Dengan penuh amarah, Bu Lurah membuka jendela dan menimpuk bagian belakang kepala yang bersembunyi di balik pohon rambutan tersebut dengan gayung. PLETAK.
Terdengar suara teriakan parau. Kemudian, bunyi sesuatu yang jatuh dengan keras. BRAK!
Bu Lurah menggeram senang. Ia pun berkata pada dirinya sendiri, "Rasakan! Beraninya mengintipku yang sedang kebelet sakit perut akibat makan rujak mangga muda. HAH! Siapa kau? Meremehkan diriku yang mantan jawara pemain voli tingkat kelurahan. Aku harus mengadukan masalah pengintipan ini pada Papi Lurah. Harga diriku sudah tercemar." Ia pun segera membuka pintu toilet itu sekuat tenaga gajah hingga engselnya hampir copot.
"PAPI LURAH!!!! MAMI MALU, PI! MAMI MALU! HUEEE!"
Pak Lurah alias Papi Lurah yang sekurus lidi, hampir terjungkal dari kursi kerjanya ketika sang istri dengan kecepatan meteor, berderap menghampiri dan menabrak dirinya. Tanpa rasa jengah, di hadapan anak buahnya, sang istri yang bertubuh super montok, meremuknya dengan pelukan seketat ular piton yang belum makan sebulan. "Aduh, Mami Sayang. Mengapa kemari tak bilang dulu? Papi lagi rapat nih! Malu dilihat anak buah seperti ini. Kita kan sudah berumur."
"Memangnya tak boleh?" Tanya Bu Lurah dengan nada suara segarang singa betina terluka. Ia menengadah dan menatap suaminya dengan mata berkaca-kaca. Terpicu dengan larangan suaminya, Bu Lurah malah memperketat pelukannya. "HUEEE, PAPI LURAH JAHAT. NGGAK MAU DIPELUK. MEMANG KURANG APA CINTA MAMI PADA PAPI LURAH?"
"Bukan begitu, Mi... Tapi, Papi nggak... nggak bi ... bisa na...na..."
"NAFISA. LAGI-LAGI NAFISA. PAPI LURAH NGGAK PEDULI LAGI SAMA MAMI. PASTI GARA-GARA PAPI LURAH KEPINCUT NAFISA, SI JANDA KEMBANG GENIT ITU? MAMI TAHU NAFISA SELALU CURI-CURI KESEMPATAN UNTUK MENYINGKIRKAN MAMI...ALASAN SAJA LEMBUR, PADAHAL KALIAN SEDANG PACARAN."
"Na...na...na..." Rona wajah Pak Lurah berubah seungu terung busuk.
"HUEEE! NAFISA JELEK. JUTEK. BAU KETEK. MAMI TAHU PAPI LURAH TERGILA-GILA CEWEK BAHENOL ITU. SEMALAM SAJA PAPI MENGIGAUKAN NAMANYA 5 KALI," jerit Bu Lurah.
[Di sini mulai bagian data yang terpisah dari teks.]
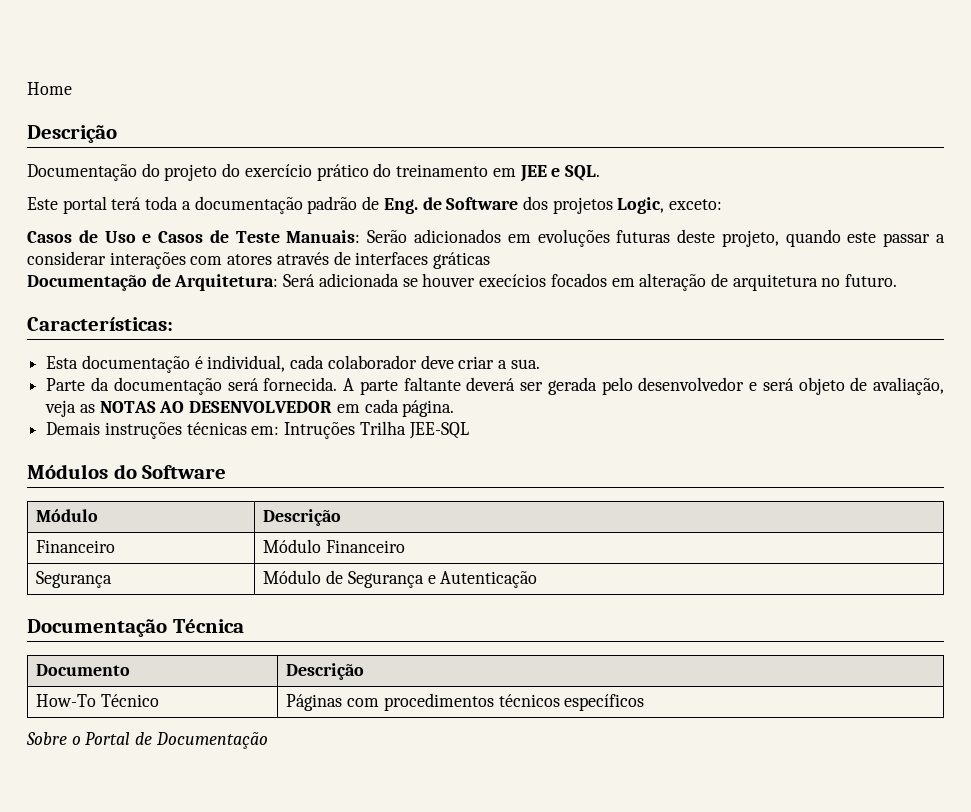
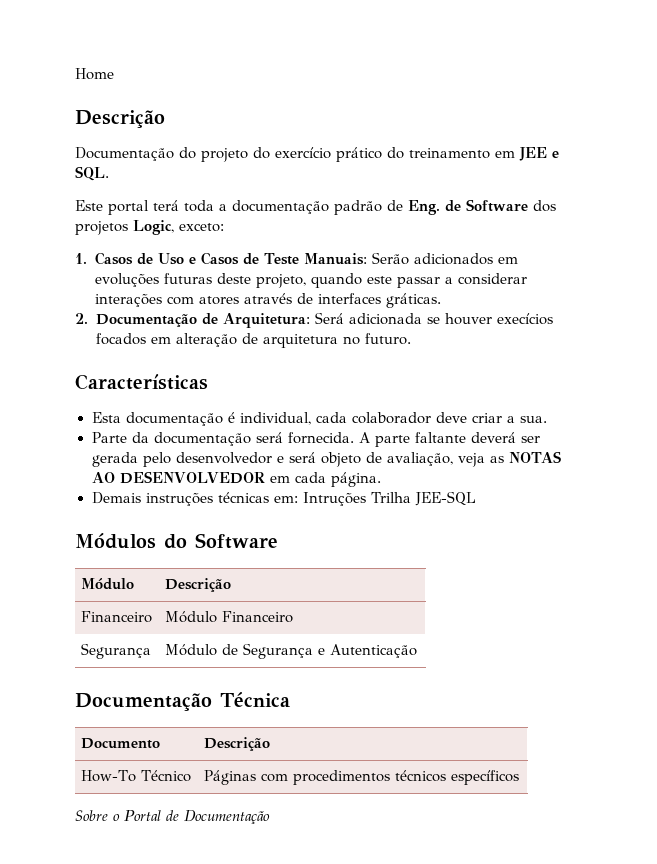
(723, 204) none -> [75,253,87,264] 1.
[433,252,491,269] gráticas // -> [385,293,441,308] [75,313,88,324] gráticas. // 2.
[27,317,173,331] Características: -> [75,374,208,390] Características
Tanpa sadar ia kembali menaikkan level cengkeraman pelukannya.
Kedua mata Pak Lurah terbeliak ke atas. Ia merasa kesadarannya semakin lama semakin menghilang. Haruskah ia mati dengan romantis alias konyol di pelukan istrinya yang sekuat bison? Ia sungguh menyesal. Seharusnya, dulu ia menolak perjodohan dengan Ida yang sekarang menjadi istrinya ini. Ida memang kaya raya dan penuh kasih sayang, tapi ia sekekar Hulk. Ia tipe perempuan terlarang untuk dirinya yang kering kerontang. Pelukannya bisa meremukkan tulang dinosaurus! Memang pria bertubuh kecil seperti dirinya, mudah terpikat dengan perempuan yang bertubuh tinggi besar. Belum lagi cemburuannya minta ampun!